--- Action item ---
Those lines of the records that contain "ffffff" are to be located and copied.

■ ■ ■ ■ ■

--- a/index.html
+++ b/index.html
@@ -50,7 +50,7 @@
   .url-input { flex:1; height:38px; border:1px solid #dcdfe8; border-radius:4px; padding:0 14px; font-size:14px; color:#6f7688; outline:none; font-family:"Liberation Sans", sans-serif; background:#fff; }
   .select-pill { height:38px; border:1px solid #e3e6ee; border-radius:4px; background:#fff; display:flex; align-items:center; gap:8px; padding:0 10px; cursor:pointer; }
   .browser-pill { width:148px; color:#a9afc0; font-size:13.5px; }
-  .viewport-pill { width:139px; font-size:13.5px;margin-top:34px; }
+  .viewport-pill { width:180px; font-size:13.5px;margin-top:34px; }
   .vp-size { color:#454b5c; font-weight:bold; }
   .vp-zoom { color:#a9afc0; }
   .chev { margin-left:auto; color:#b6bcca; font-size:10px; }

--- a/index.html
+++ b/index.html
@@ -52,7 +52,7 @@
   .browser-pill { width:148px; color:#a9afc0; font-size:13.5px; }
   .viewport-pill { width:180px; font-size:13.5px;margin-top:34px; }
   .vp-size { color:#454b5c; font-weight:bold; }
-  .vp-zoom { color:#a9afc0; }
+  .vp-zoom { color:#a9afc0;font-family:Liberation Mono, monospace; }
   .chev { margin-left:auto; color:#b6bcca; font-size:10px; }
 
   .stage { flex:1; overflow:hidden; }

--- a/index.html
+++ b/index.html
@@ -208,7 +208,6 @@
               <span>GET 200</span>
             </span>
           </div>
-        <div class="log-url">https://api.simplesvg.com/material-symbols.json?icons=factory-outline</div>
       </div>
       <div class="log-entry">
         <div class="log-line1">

■ ■ ■ ■ ■

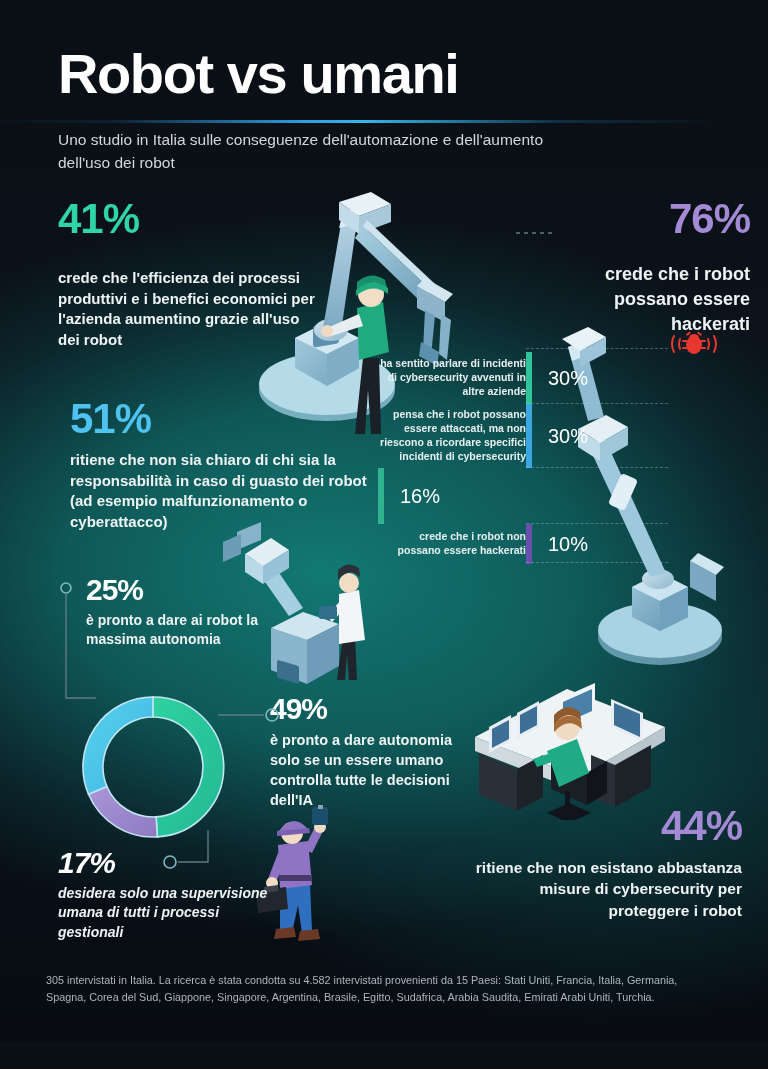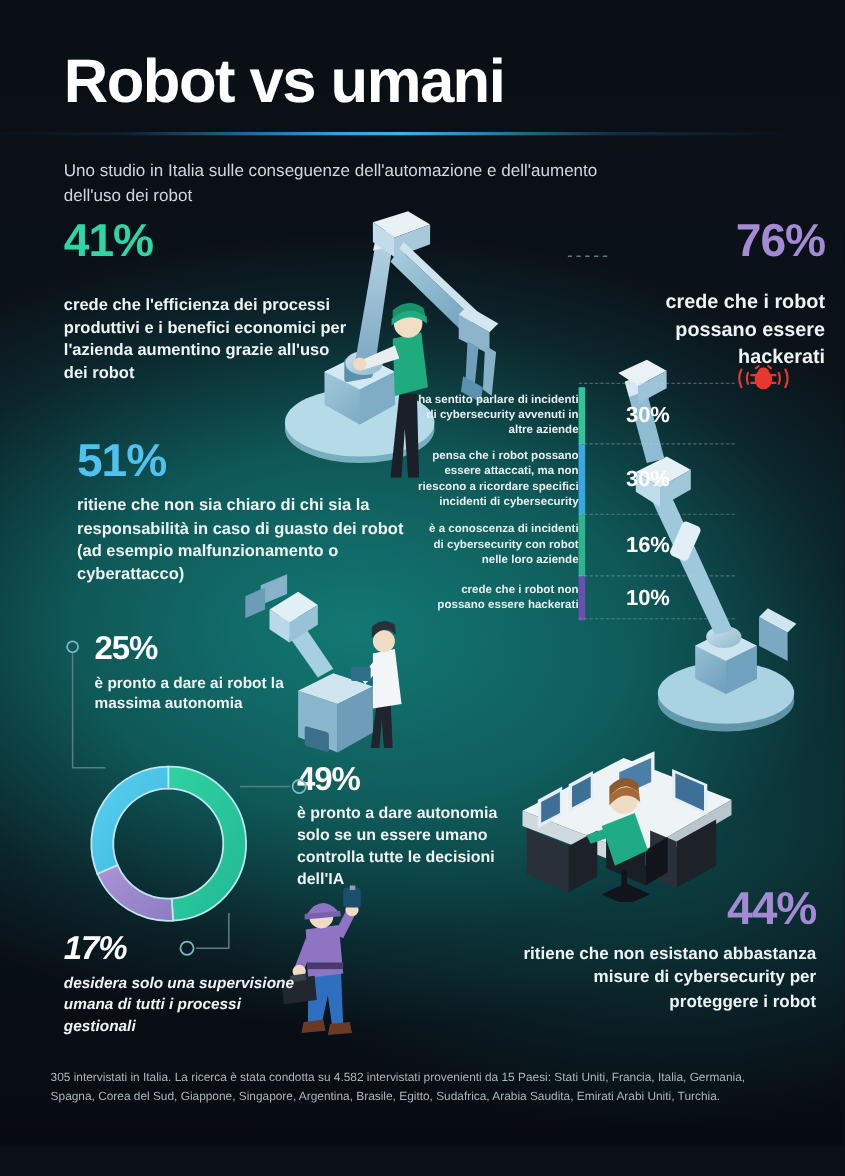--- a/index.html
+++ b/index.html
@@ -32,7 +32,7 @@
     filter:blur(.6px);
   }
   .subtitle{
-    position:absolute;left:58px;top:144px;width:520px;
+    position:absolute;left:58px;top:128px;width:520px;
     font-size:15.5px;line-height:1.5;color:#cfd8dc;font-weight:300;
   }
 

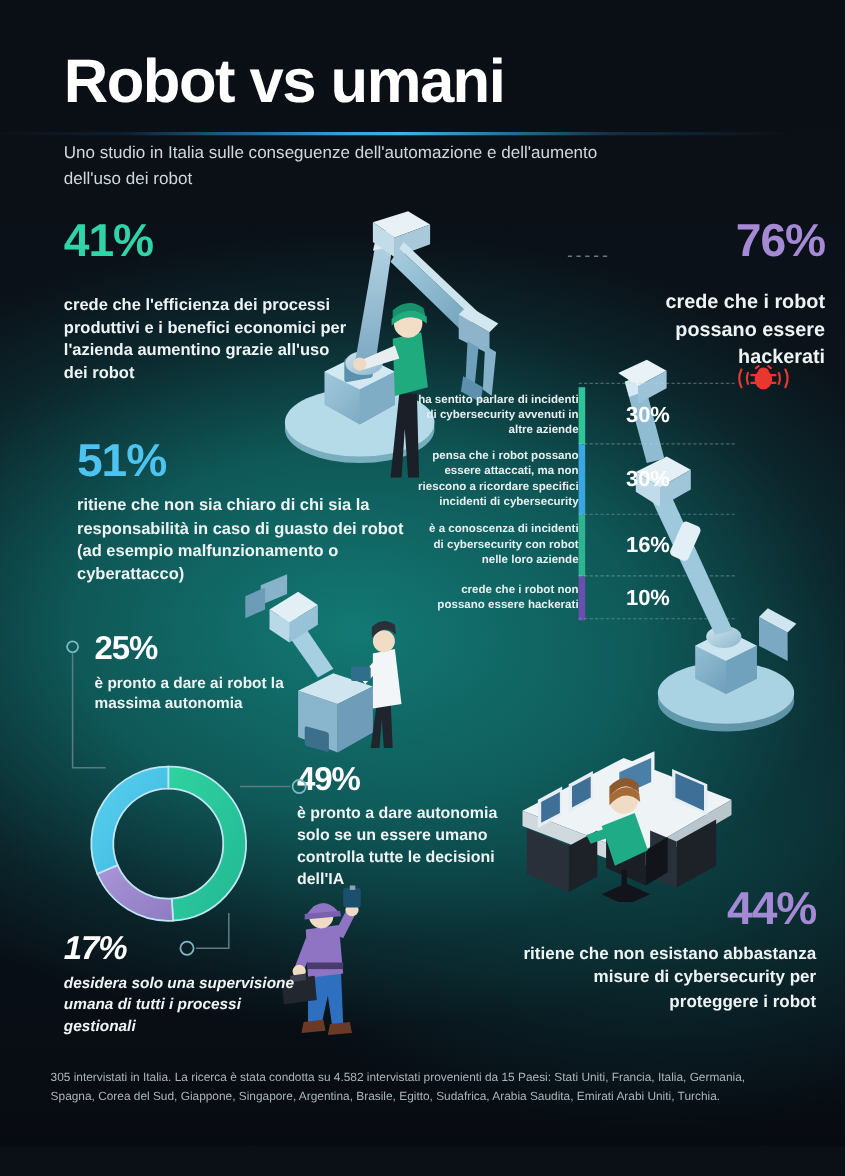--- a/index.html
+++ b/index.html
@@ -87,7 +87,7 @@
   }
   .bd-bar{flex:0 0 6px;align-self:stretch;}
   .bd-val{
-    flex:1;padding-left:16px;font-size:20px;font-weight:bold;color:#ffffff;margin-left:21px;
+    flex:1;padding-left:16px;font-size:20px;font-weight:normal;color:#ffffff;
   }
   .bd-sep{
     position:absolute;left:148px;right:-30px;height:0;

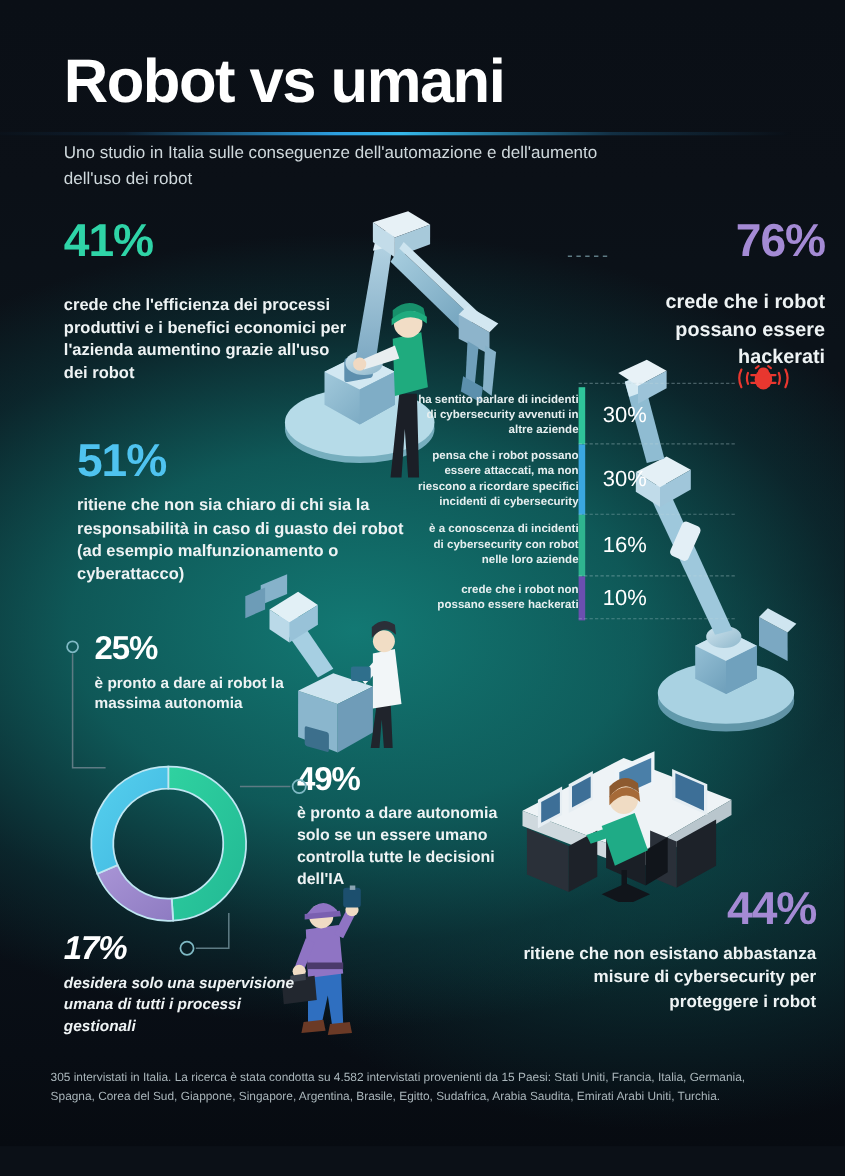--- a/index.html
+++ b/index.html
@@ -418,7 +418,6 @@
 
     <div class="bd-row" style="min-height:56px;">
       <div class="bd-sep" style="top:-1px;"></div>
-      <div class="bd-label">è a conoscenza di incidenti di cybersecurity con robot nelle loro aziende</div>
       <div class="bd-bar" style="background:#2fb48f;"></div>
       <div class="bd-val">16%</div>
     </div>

■ ■ ■ ■ ■

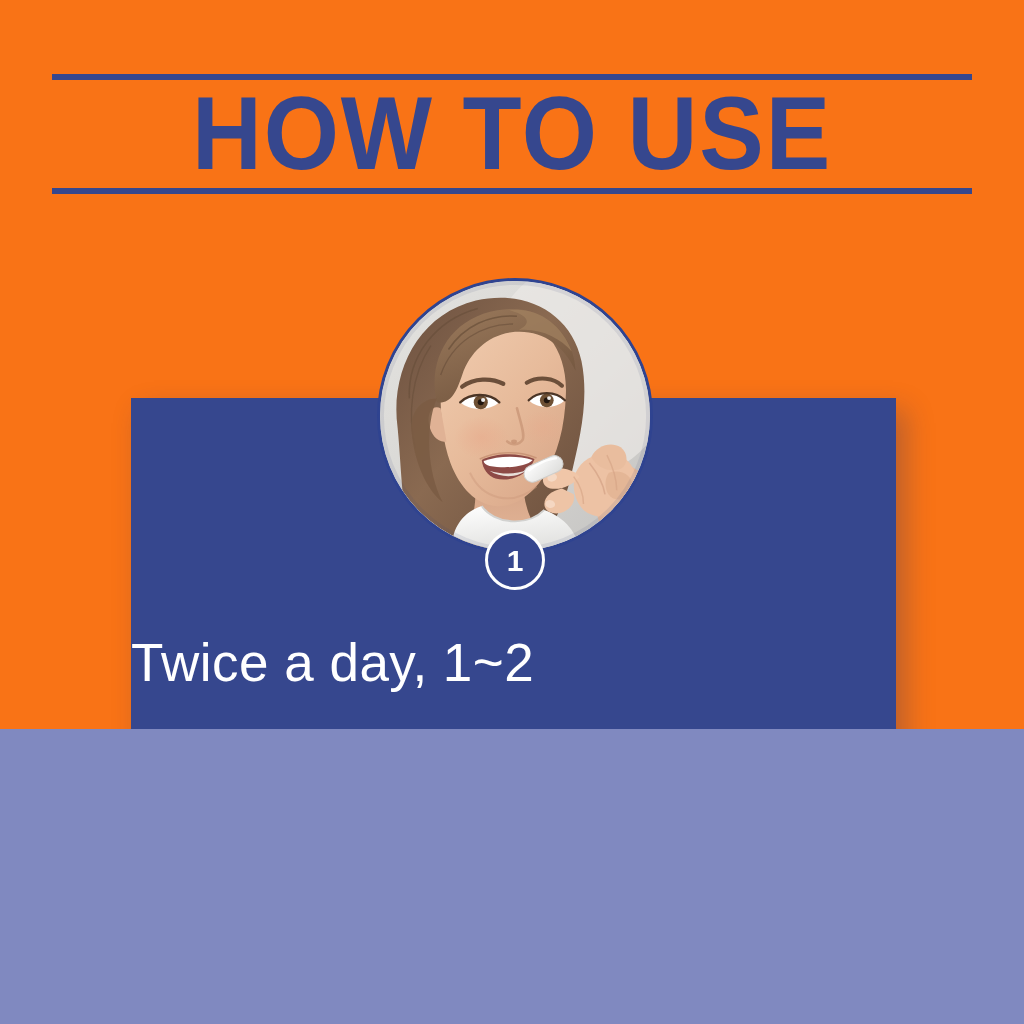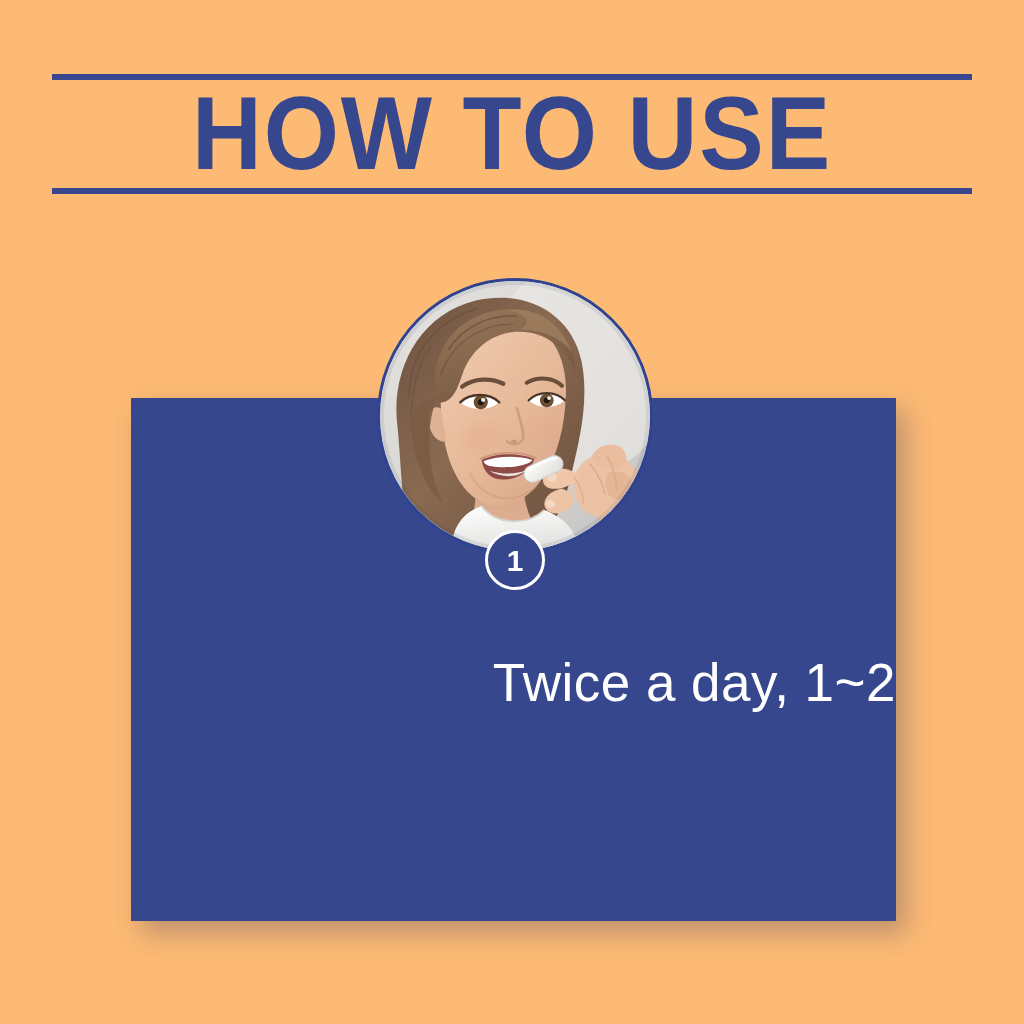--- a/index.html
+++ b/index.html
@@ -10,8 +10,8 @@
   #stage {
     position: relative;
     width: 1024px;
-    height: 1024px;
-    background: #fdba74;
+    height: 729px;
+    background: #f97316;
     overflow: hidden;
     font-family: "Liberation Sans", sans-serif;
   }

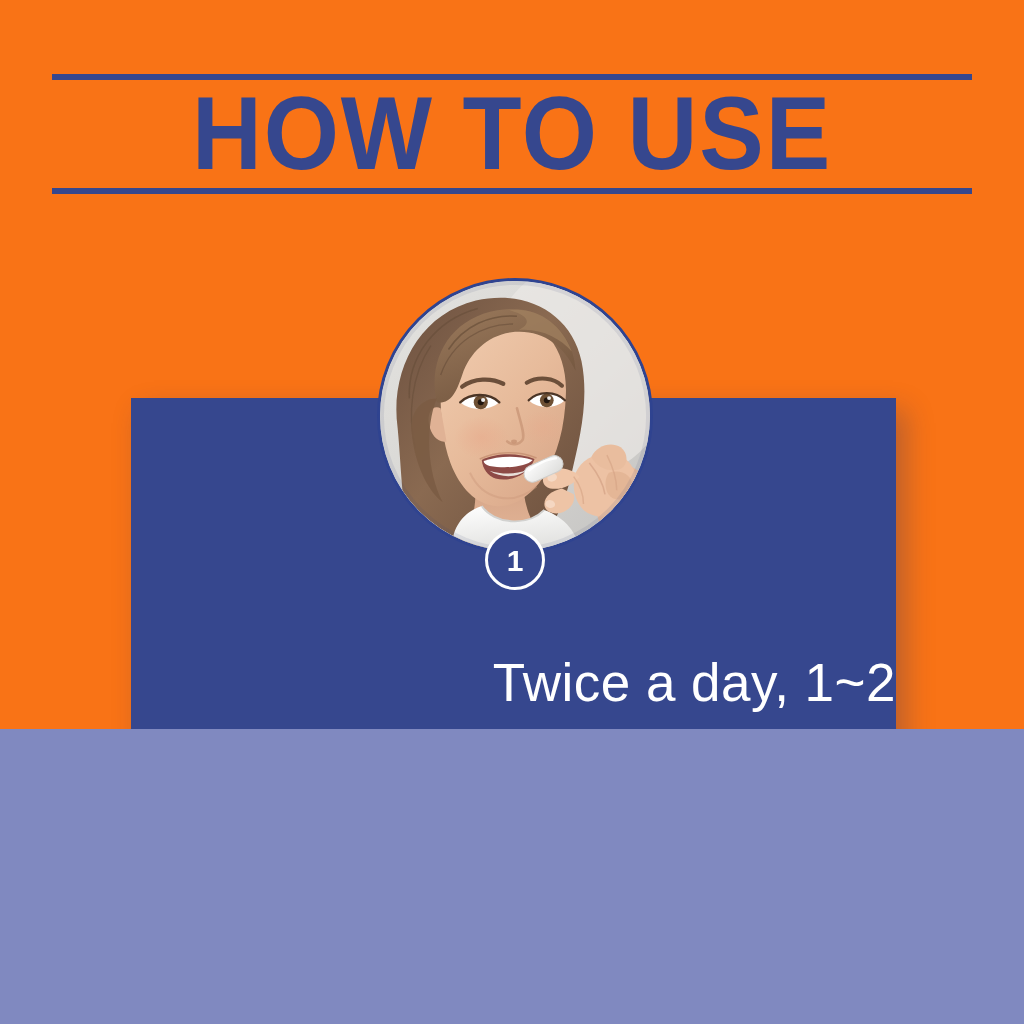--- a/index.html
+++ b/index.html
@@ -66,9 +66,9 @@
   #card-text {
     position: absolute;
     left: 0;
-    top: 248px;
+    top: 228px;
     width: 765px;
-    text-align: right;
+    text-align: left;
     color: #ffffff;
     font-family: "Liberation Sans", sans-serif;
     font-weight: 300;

■ ■ ■ ■ ■

--- Response ---
-    flex:1;padding-left:16px;font-size:20px;font-weight:bold;color:#ffffff;margin-left:21px;
+    flex:1;padding-left:16px;font-size:20px;font-weight:normal;color:#ffffff;
     color: #ffffff;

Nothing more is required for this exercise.